Os Atos Falhos.

Nunca reprove o ato falho. Ele é o caminho mais seguro ao inconsciente.
Cleber Martins.

Aqueles que conhecem um pouco de Freud, já ouviram falar nos atos falhos, que são, por definição: confessar em um “tropeço” aquilo que percorre o nosso inconsciente, e que muitas vezes tentamos ocultar. A partir do momento que passamos a compreender o real sentido dos atos falhos, podemos observar a maneira como o inconsciente de uma pessoa o trai e confessa suas reais intenções.

Foi a partir da psicanálise, que houve a descoberta dos atos falhos, haja vista até hoje, para aqueles que desconhecem a psicanálise e querem ocultar o real sentido dos supostos erros – os atos falhos eram tidos apenas como simples erros/trocadilhos, um ocorrido “sem querer”, que não tinha maior importância, que não possuíam nenhuma causa e eram atribuídos simplesmente a um “equívoco”. Freud, por sua vez, pôde mostrar no livro “sobre a Psicopatologia Da Vida Cotidiana” que até os erros/tropeços mais comuns teriam um sentido oculto que teria sido ressaltado em determinado erro.

DAS CARACTERÍSTICAS DOS ATOS FALHOS

Os atos falhos consistem em pequenos lapsos – esquecimentos de nomes, horários, datas, coisas a fazer e/ou algo dito que não era o que tinha sido intencionado a dizer – erros ao fazer alguma coisa, ou seja, todo processo em que ocorre alguma interferência no que foi planejado, na atitude “normal” esperada, assim acontecem os atos falhos.

O exemplo a seguir, revela muito sobre os atos falhos: um senhor estava conversando com uma jovem sobre como a cidade estava bonita com os preparativos para o Natal, e disse: “viu a loja tal? Está toda DECOTADA, oh, quis dizer DECORADA!”. Esse é um exemplo bastante simples, mas é intrigante, pois comumente as pessoas têm a tendência a atribuir um erro como esse simplesmente ao acaso, e não procuram investigar o que o ocasionou. O locutor diria “oh, quis dizer DECORADA!” e a coisa ficaria por aí mesmo. A outra pessoa da conversa geralmente tende a não dar atenção ao ato falho. Já Freud interpreta esse pequeno erro como uma interferência de um pensamento inconsciente do senhor a respeito do decote da roupa da jovem senhora. Em todos os casos analisados, Freud consegue mostrar que os atos falhos, dos mais simples aos mais complexos, são frutos de um processo inconsciente suprimido e que sua causa pode ser descoberta.

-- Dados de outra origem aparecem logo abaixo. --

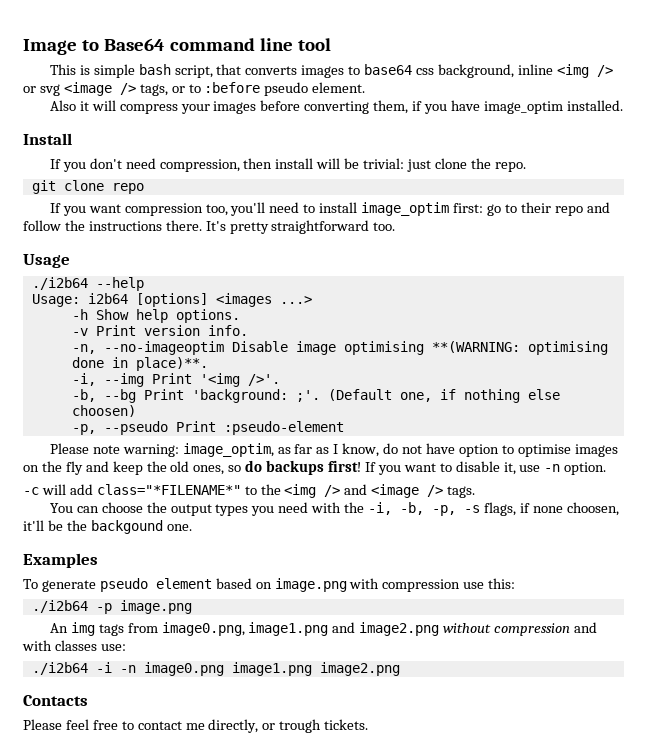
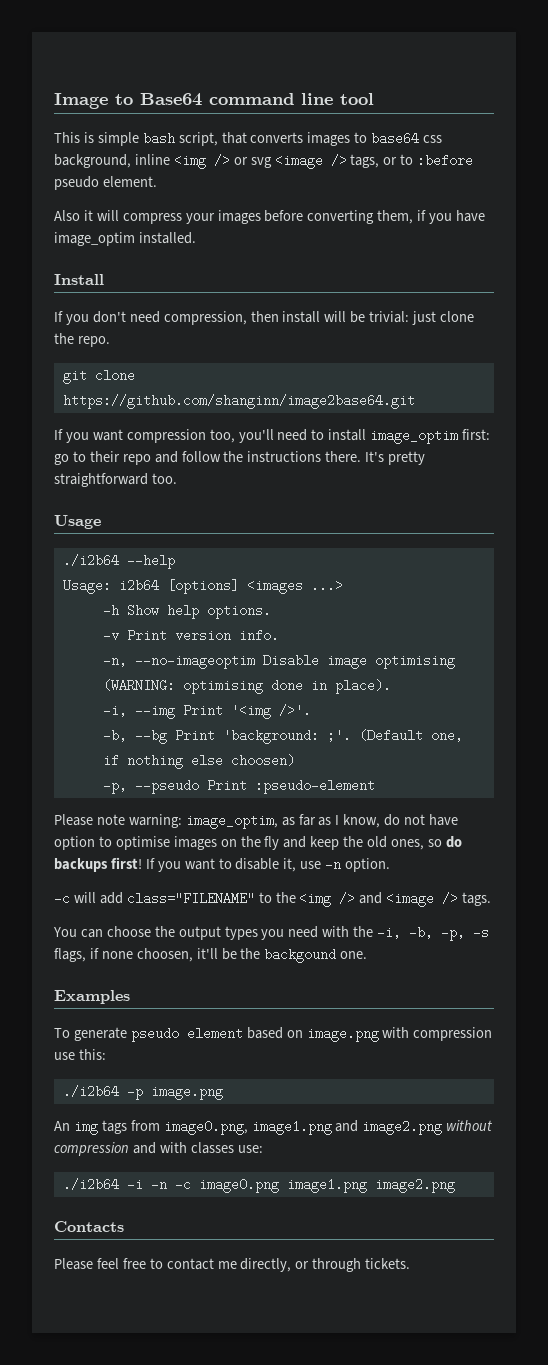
[111,183,144,194] repo -> [62,394,415,409] https://github.com/shanginn/image2base64.git
[431,341,520,353] **(WARNING: -> [102,679,175,692] (WARNING:
[135,357,208,371] place)**. -> [334,679,391,694] place).
[96,484,241,495] class="*FILENAME*" -> [126,892,255,905] class="FILENAME"
(136, 669) none -> [174,1178,191,1191] -c
[279,719,322,733] trough -> [312,1258,362,1272] through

Outro fator importante – são as investigações policiais – em que um indivíduo precisa depor várias vezes, em um desses depoimentos, o indivíduo pode falar de maneira “inconsciente” e revelar a verdade em um ato falho.

No entanto, pode-se ter em mente que quase todo erro cometido tem um significado oculto. Pode-se dizer quase todo erro cometido, porque às vezes erros são ocasionados pelo alto investimento psíquico em outros acontecimentos. Citaremos outro exemplo: “uma pessoa extremamente preocupada com problemas no trabalho, pode vir a esquecer do amigo, do filho, por exemplo, em determinado local já esperado. Esses acontecimentos são frutos da preocupação exagerada.

Quando alguém busca o psicanalista, às vezes passa horas, dias, meses, anos, tentando explicar o que pensa e o que sente. Discurso controlado, consciente – e que na maioria das vezes oculta a verdade. Se todo efeito tem por trás uma causa, todo “ato humano” tem por trás um motivo, tem um desejo. O que a psicanálise revela é que há muito mais entre nosso inconsciente/consciente do que podemos supor.

Um ato falho, que o analisando deixe escapar em meio às diversas sessões, às vezes dá uma pista mais importante para o psicanalista do que horas e horas de escuta atenta. O ato falho revela o que está reprimido, e pode desencadear o longo e por vezes árduo caminho da cura – embora a busca da cura, não necessariamente – seja a felicidade absoluta, mas a infelicidade suportável.

“Nossos atos falhos são atos que são bem sucedidos, nossas palavras que tropeçam são palavras que confessam. Eles revelam uma verdade por detrás. (…) Se a descoberta de Freud tem um sentido é este – a verdade pega o erro pelo cangote, na equivocação”. (LACAN, 1954/1986, p. 302).